Wisconsin National Primate Research Center (H.A., K.L.K., E.T.) and Department of Pediatrics (E.T.), University of Wisconsin, Madison, Wisconsin 53715

Address all correspondence and requests for reprints to: Ei Terasawa, Wisconsin National Primate Research Center, University of Wisconsin, 1223 Capitol Court, Madison, Wisconsin 53715-1299. E-mail: terasawa{at}primate.wisc.edu.

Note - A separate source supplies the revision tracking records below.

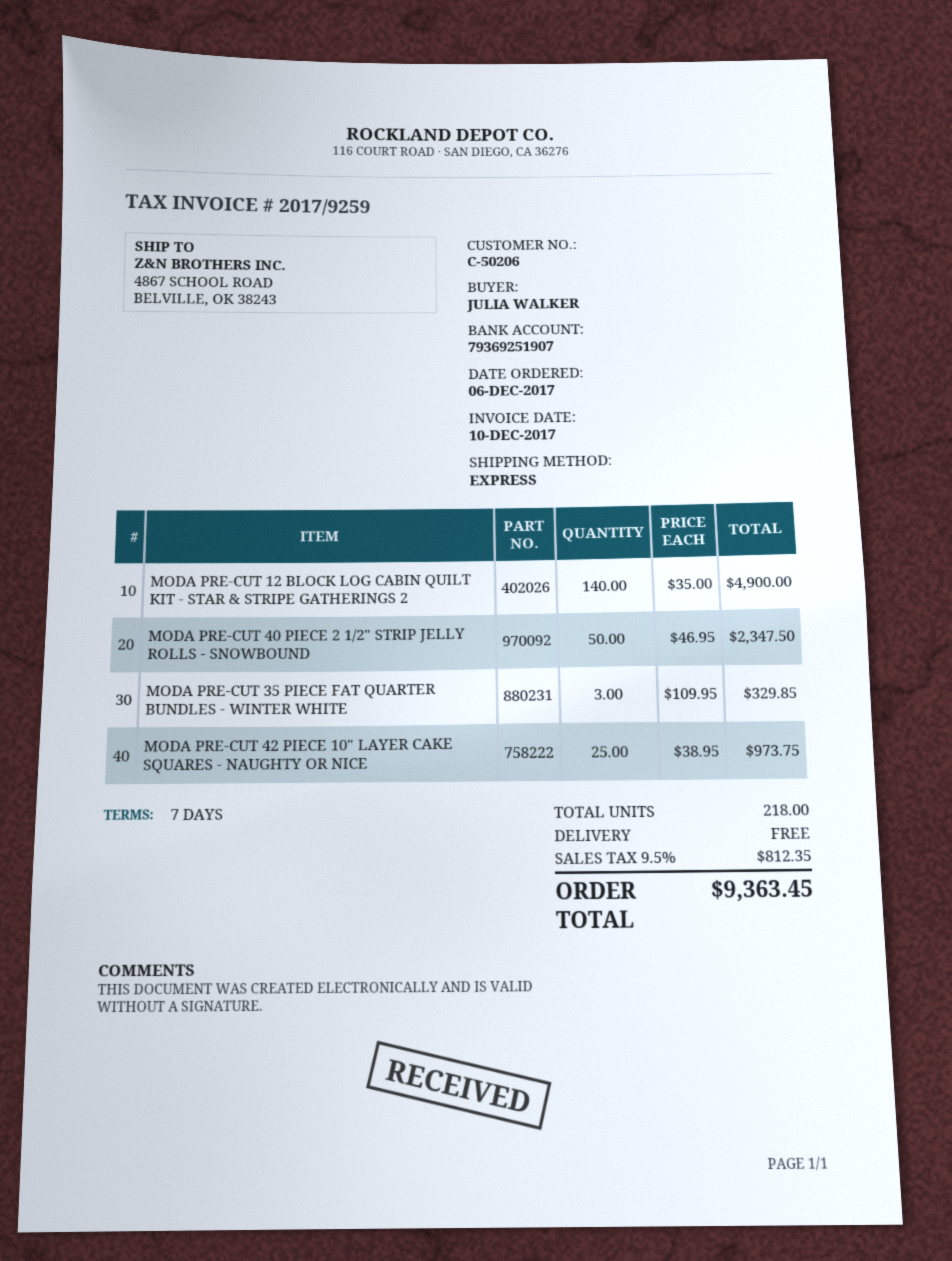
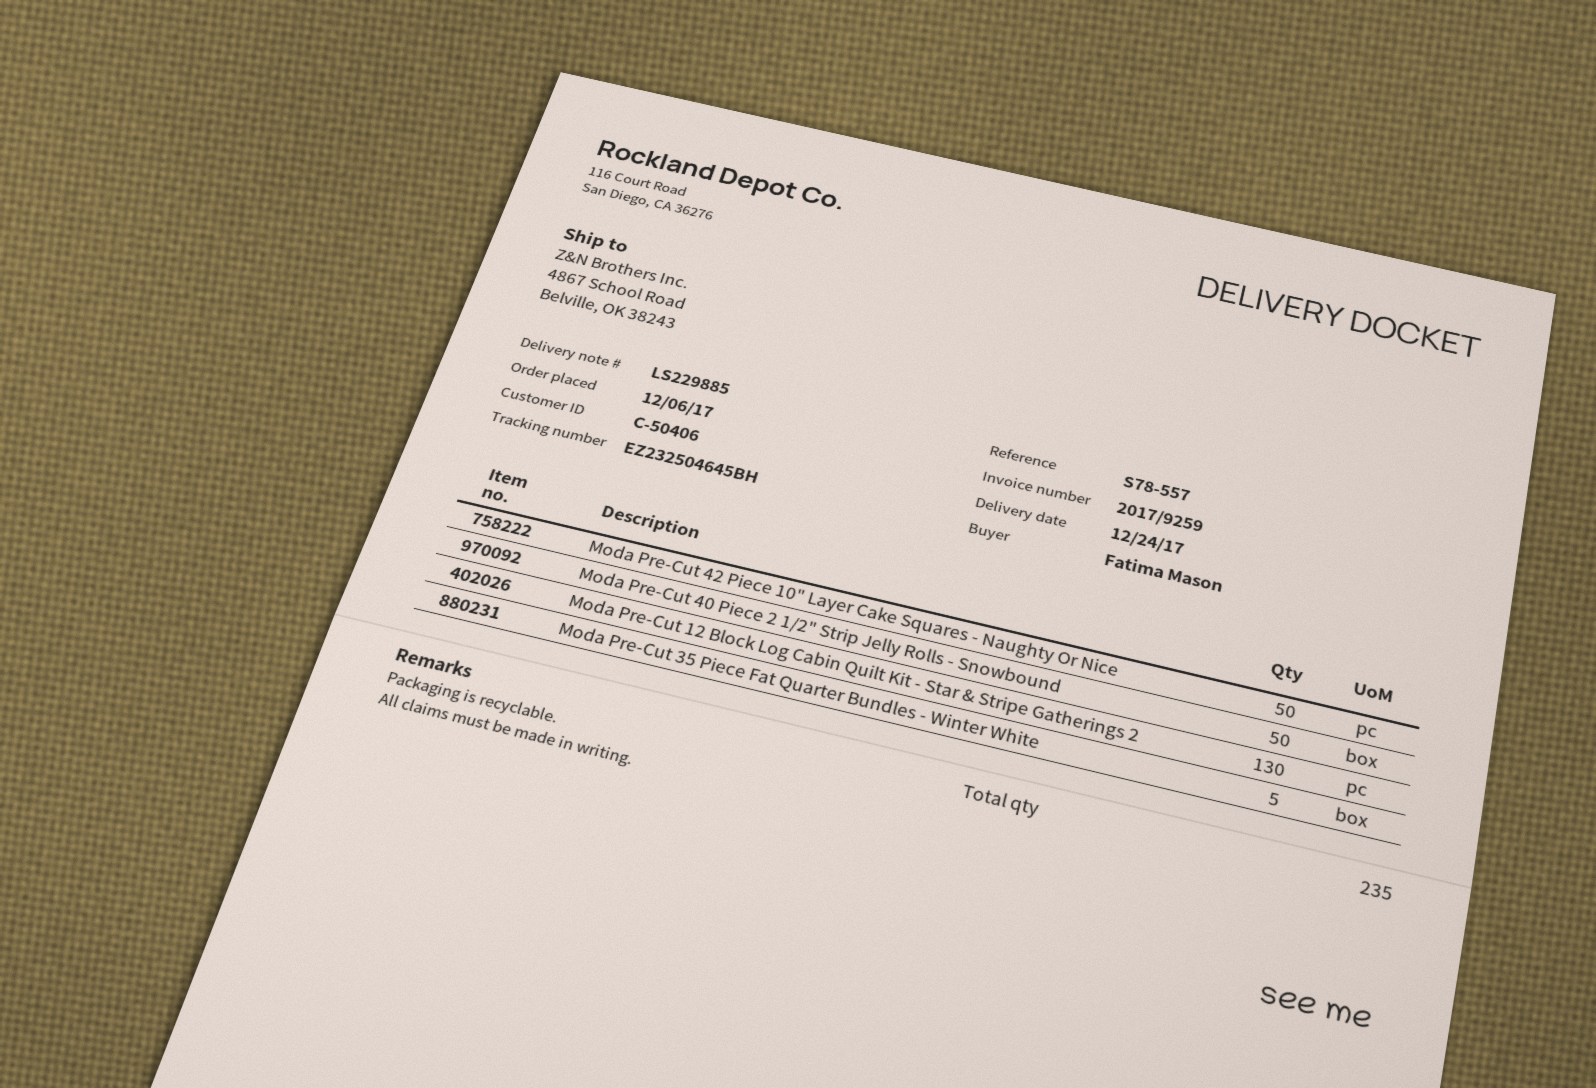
customer number: C-50206 -> C-50406
ordered by: JULIA WALKER -> Fatima Mason
MODA PRE-CUT 12 BLOCK LOG CABIN QUILT KIT - STAR & STRIPE GATHERINGS 2: 140 -> 130
MODA PRE-CUT 35 PIECE FAT QUARTER BUNDLES - WINTER WHITE: 3 -> 5
MODA PRE-CUT 42 PIECE 10" LAYER CAKE SQUARES - NAUGHTY OR NICE: 25 -> 50
total quantity: 218 -> 235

Feedback controls of estrogen in LHRH-1 neurons play a pivotal role in reproductive function. However, the mechanism of estrogen action in LHRH-1 neurons is still unclear. In the present study, the effect of estrogens on intracellular calcium ([Ca²⁺]_i) oscillations in primate LHRH-1 neurons was examined. Application of 17β-estradiol (E₂, 1 nM) for 10 min increased the frequency of [Ca²⁺]_i oscillations within a few minutes. E₂ also increased the frequency of [Ca²⁺]_i synchronization among LHRH-1 neurons. Similar E₂ effects on the frequency of [Ca²⁺]_i oscillations were observed under the presence of tetrodotoxin, indicating that estrogen appears to cause direct action on LHRH-1 neurons. Moreover, application of a nuclear membrane-impermeable estrogen dendrimer conjugate, not control dendrimer, resulted in a robust increase in the frequencies of [Ca²⁺]_i oscillations and synchronizations, indicating that effects estrogens on [Ca²⁺]_i oscillations and their synchronizations do not require their entry into the cell nucleus. Exposure of cells to E₂ in the presence of the estrogen receptor antagonist ICI 182,780 did not change the E₂-induced increase in the frequency of [Ca²⁺]_i oscillations or the E₂-induced increase in the synchronization frequency. Collectively, estrogens induce rapid, direct stimulatory actions through receptors located in the cell membrane/cytoplasm of primate LHRH-1 neurons, and this action of estrogens is mediated by an ICI 182,780-insensitive mechanism yet to be identified.